In the rebel-held town of Misrata, a rebel spokesman reported both close-quarters clashes and tank and artillery fire.
He said Gaddafi's forces tried to enter Misrata from three fronts, but were pushed back. Two rebels were killed, he reported.
The spokesman said snipers fired at anyone on the street, and reported a civilian car driver shot dead. Rebel fighters killed seven snipers, he added.
"These are true crimes which must be stopped. Gaddafi troops are endangering civilian lives and using prohibited weapons," he charged.
Southwest of Tripoli, the town of Ketla was targeted by dozens of Grad rockets by Gaddafi loyalists on Friday and Saturday, killing more than 30 people, residents reported.
In Benghazi, Transitional National Council leader Mustafa Abdul Jalil said on Friday the opposition was ready for a truce, provided regime forces end their assaults on rebel-held cities.
Government spokesman Mussa Ibrahim dismissed the offer outright.
"The rebels never offered peace. They don't offer peace, they are making impossible demands," he told reporters, calling the truce proposal a "trick”.
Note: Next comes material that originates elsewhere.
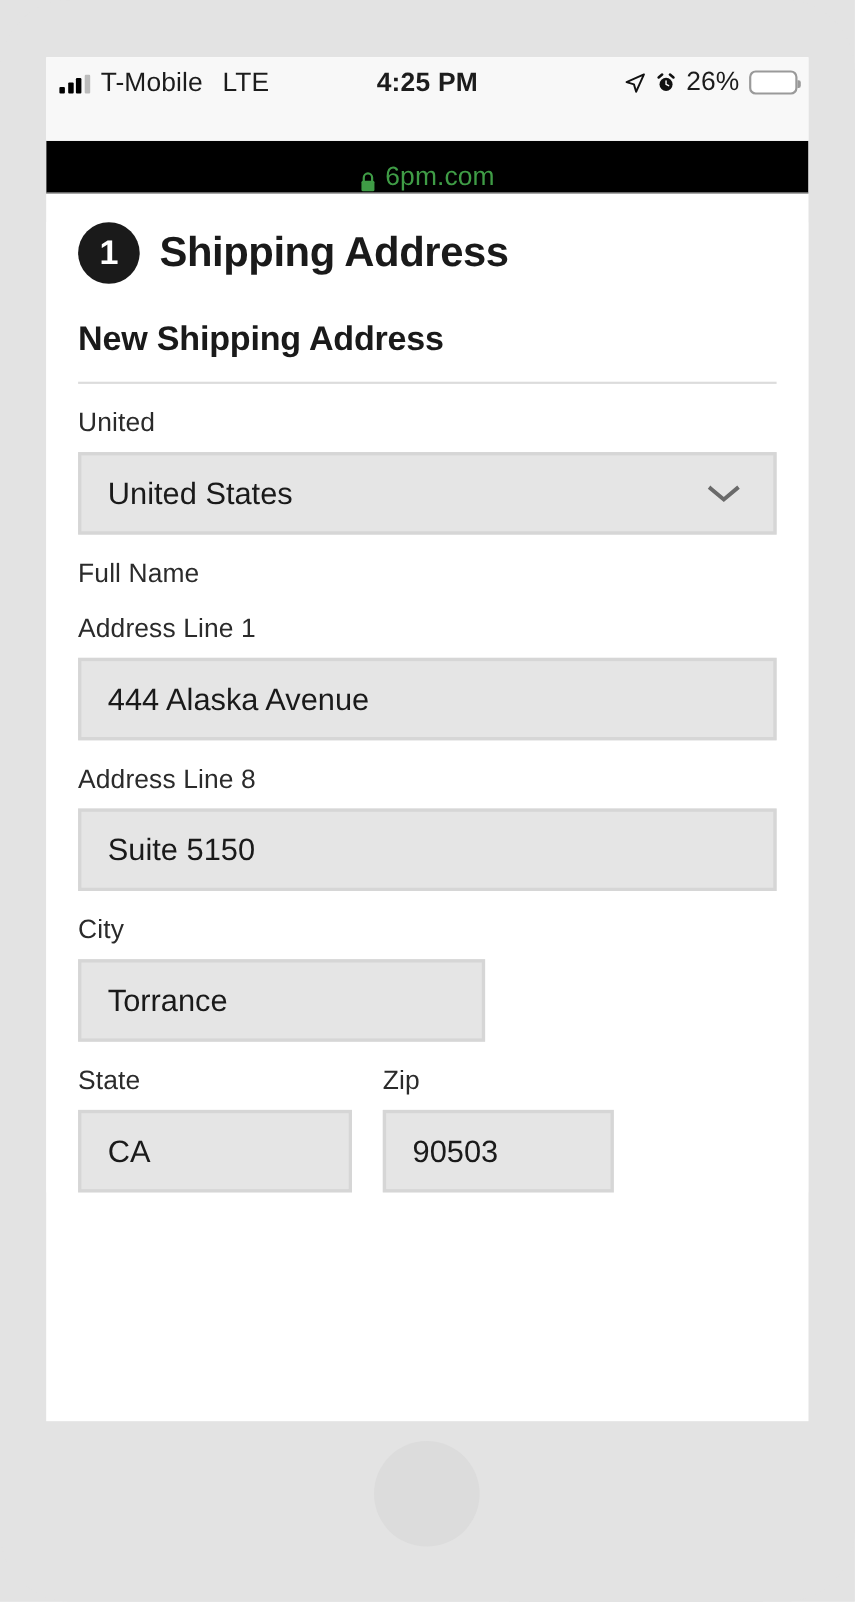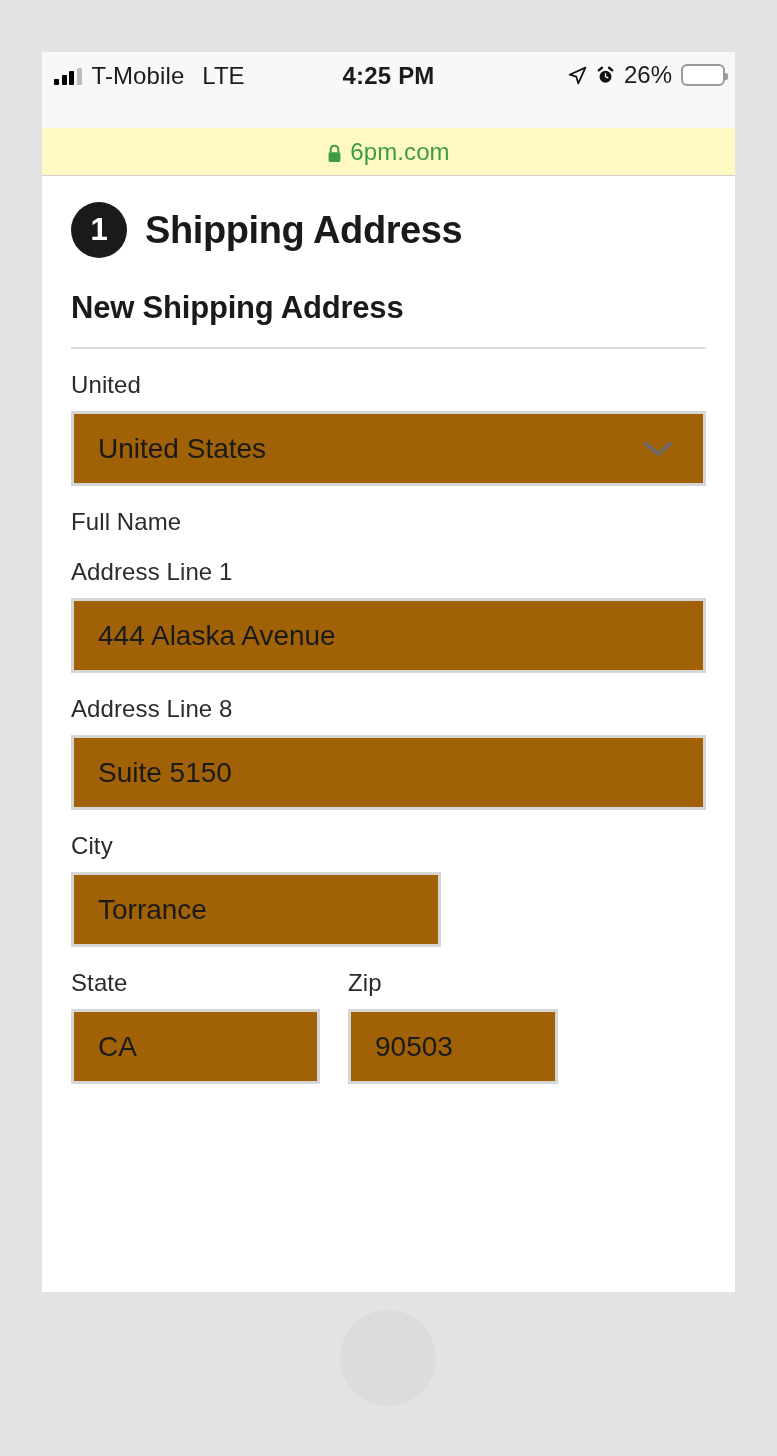"6pm.com" .url-row { align-items: center -> flex-end; background: #fef9c3 -> #000000 }
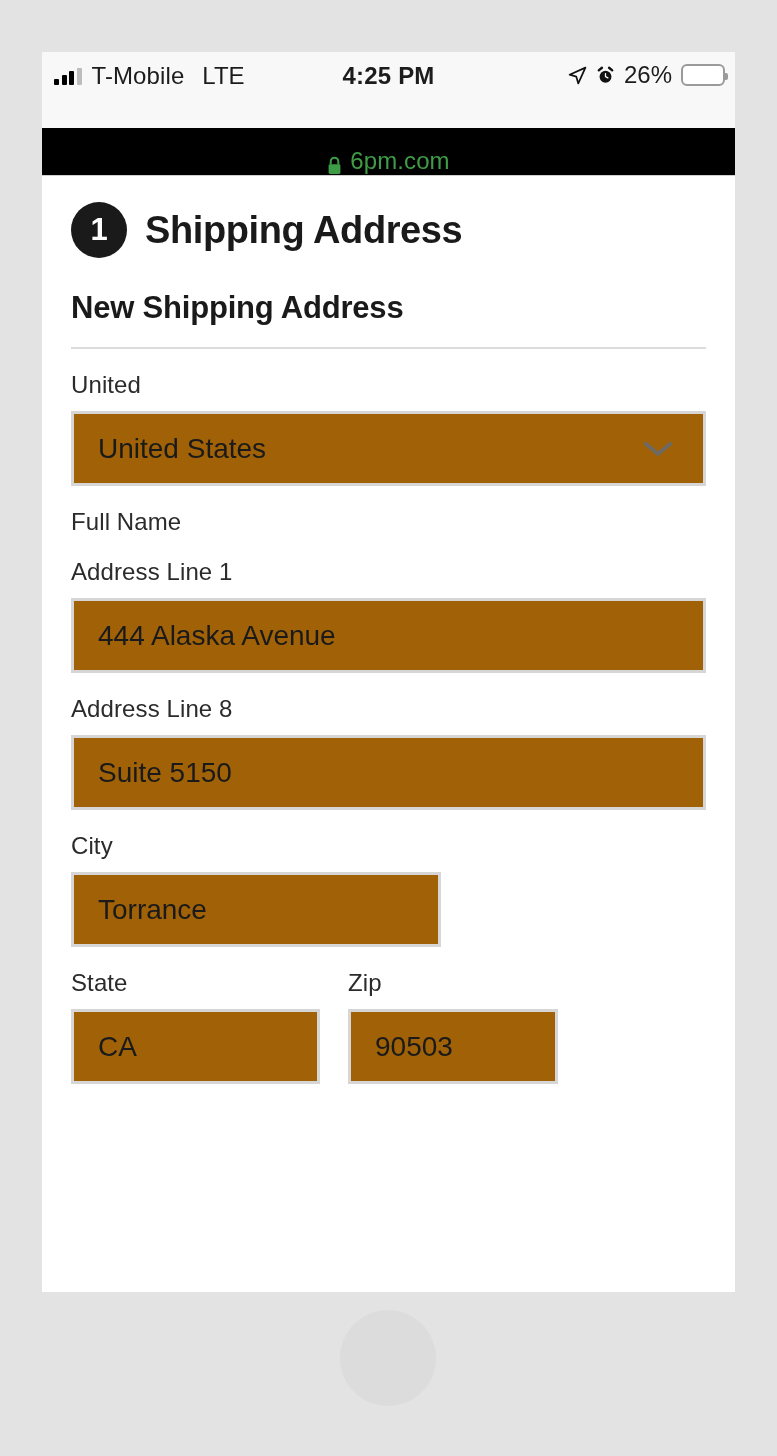"United States" .control { background: #a16207 -> #e5e5e5 }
"We will not leave our cities. We are the government, not them," Ibrahim said, adding however that the government was always ready to negotiate and wanted peace.
A rebel spokesman, Mustafa Gheriani, said Tripoli's rejection of the offer showed Gaddafi "wants no peace -- he wants to inflict as much damage on the Libyan people as possible before leaving power."
The fate of Libyan foreign minister Mussa Kussa remained unclear.
Kussa, a former head of Libyan intelligence and one-time member of Gaddafi's inner circle, flew to Britain from Tunisia on Wednesday and said he was resigning as foreign minister.
But Kussa was not offered immunity as British Prime Minister David Cameron has urged police to follow the trail of evidence over the 1988 jumbo jet bombing wherever it leads.
Libyan agent Abdelbaset Ali Mohmet al-Megrahi is the only man convicted over the bombing of Pan Am flight 103 over Lockerbie in December 1988, which killed 270 people.
Megrahi, who has terminal cancer, was released from a Scottish jail on compassionate grounds in August 2009, and received a hero's welcome in Libya.